Des alternatives aux AA

Outre son job actuel dans la recherche scientifique et sa formation en alcoologie, Sarah envisage aujourd’hui de créer des espaces de discussion «en présentiel» où elle se muerait en interlocutrice privilégiée pour susciter des introspections.

«J’aimerais m’inspirer du Sober Club, un projet canadien destiné aux jeunes, qui propose à la fois des moments de conversation et des activités qui n’ont rien à voir avec la consommation. Cela permet de recréer du lien, une réflexion commune et de sortir un peu des rassemblements type Alcooliques anonymes où l’on reste en cercle, et dans une attitude plutôt passive.»

Le seul bar sans alcool

En amont de la discrète rue Souverain Pont, dans le centre de Liège, Losmoz annonce d’emblée la couleur sur un panneau à lettres amovibles: «Bar sans alcool». En ce début d’après-midi pluvieux, Xavier Mottin décapsule un soda pour son premier client.

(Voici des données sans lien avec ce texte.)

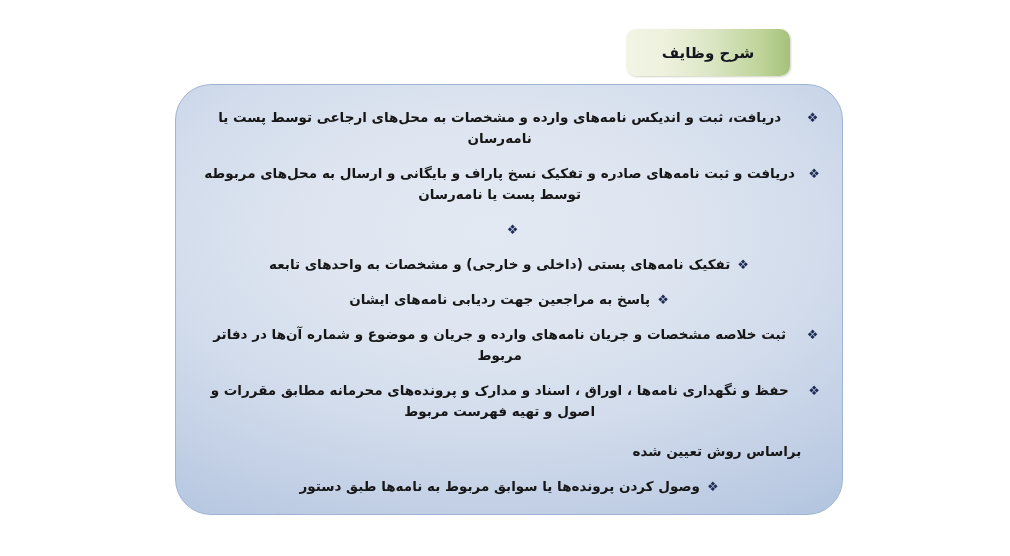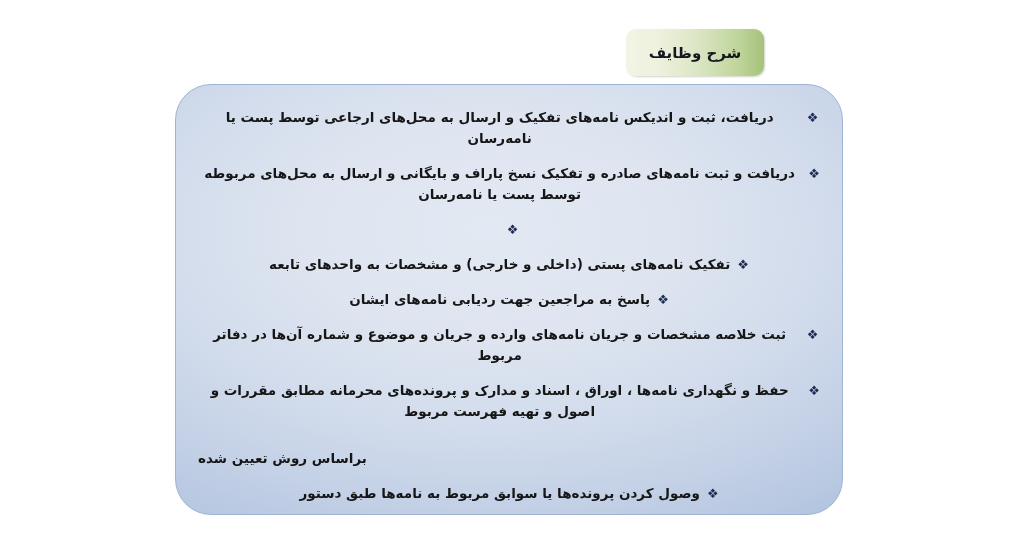"شرح وظایف" .title-box { width: 138px -> 164px }
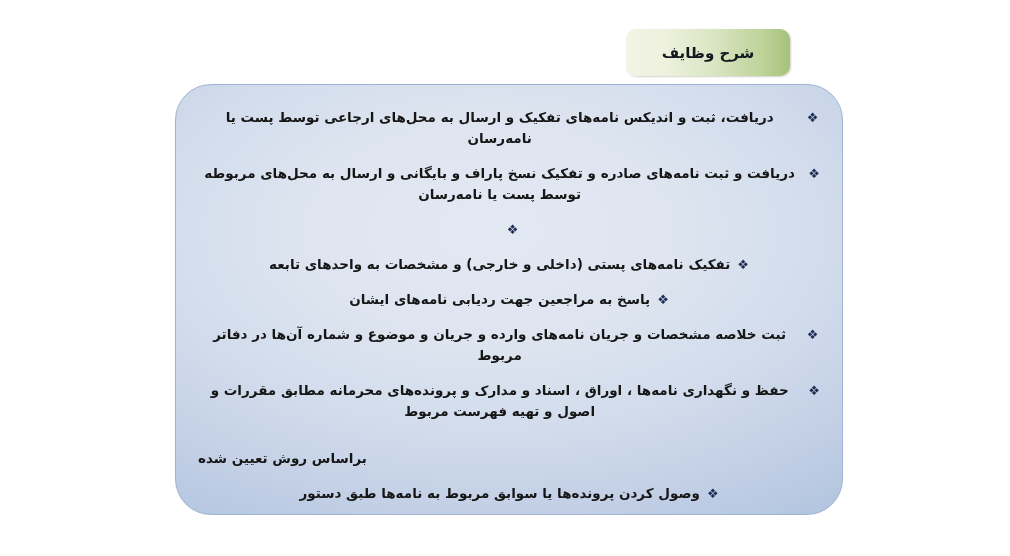"دریافت، ثبت و اندیکس نامه‌های" span.bullet-text { text: تفکیک و ارسال -> وارده و مشخصات }
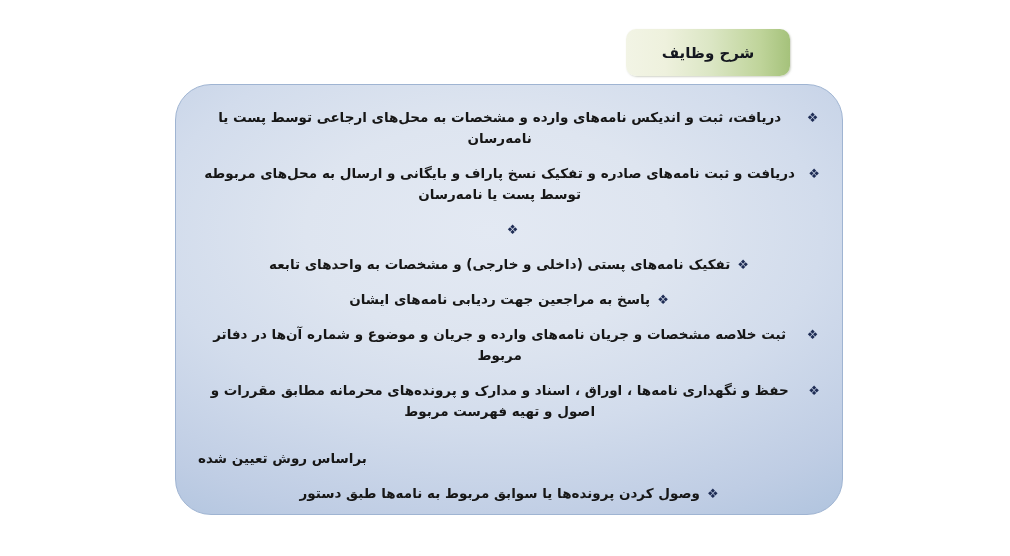"براساس روش تعیین شده" .bullet-text .cont { margin-top: 26px -> 19px; text-align: left -> right }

«Je suis alcoolique et j’ai lancé ce projet à l’époque où je commençais à arrêter de boire, confie d’emblée le taciturne propriétaire du bar, tatouage d’une bouteille brisée sur le front. Je n’ai pas mis d’alcool à la carte avant tout pour éviter d’y regoûter, mais je ne voulais pas d’un bar à jus ou un salon de thé: j’avais envie de garder des saveurs qui rappellent le gin, le rhum ou le whisky.»

Le Liégeois propose donc, entre autres, du Botaniets, un spiritueux composé de plantes made in Belgium. Passionné de trail, le Bruxellois Alexandre Hauben a créé ce gin sans alcool en 2018 alors qu’il cherchait à réduire sa consommation d’alcool en vue des compétitions. Il s’est même inspiré des recherches d’un aïeul botaniste pour développer son processus de triple distillation.

Ouvrir le marché

Aujourd’hui, son entreprise Niets revendique dix mille clients parmi lesquels des établissements recommandés par le Gault&Millau. «Tous les six mois, on ressent dans les chiffres une évolution de l’envie de moins boire, de “switcher”, de déguster quelque chose de sympa mais sans alcool, confirme Alexandre Hauben. Le marché du sans alcool est complètement sorti de la bulle des sportifs professionnels, femmes enceintes et diabétiques et est devenu grand public.»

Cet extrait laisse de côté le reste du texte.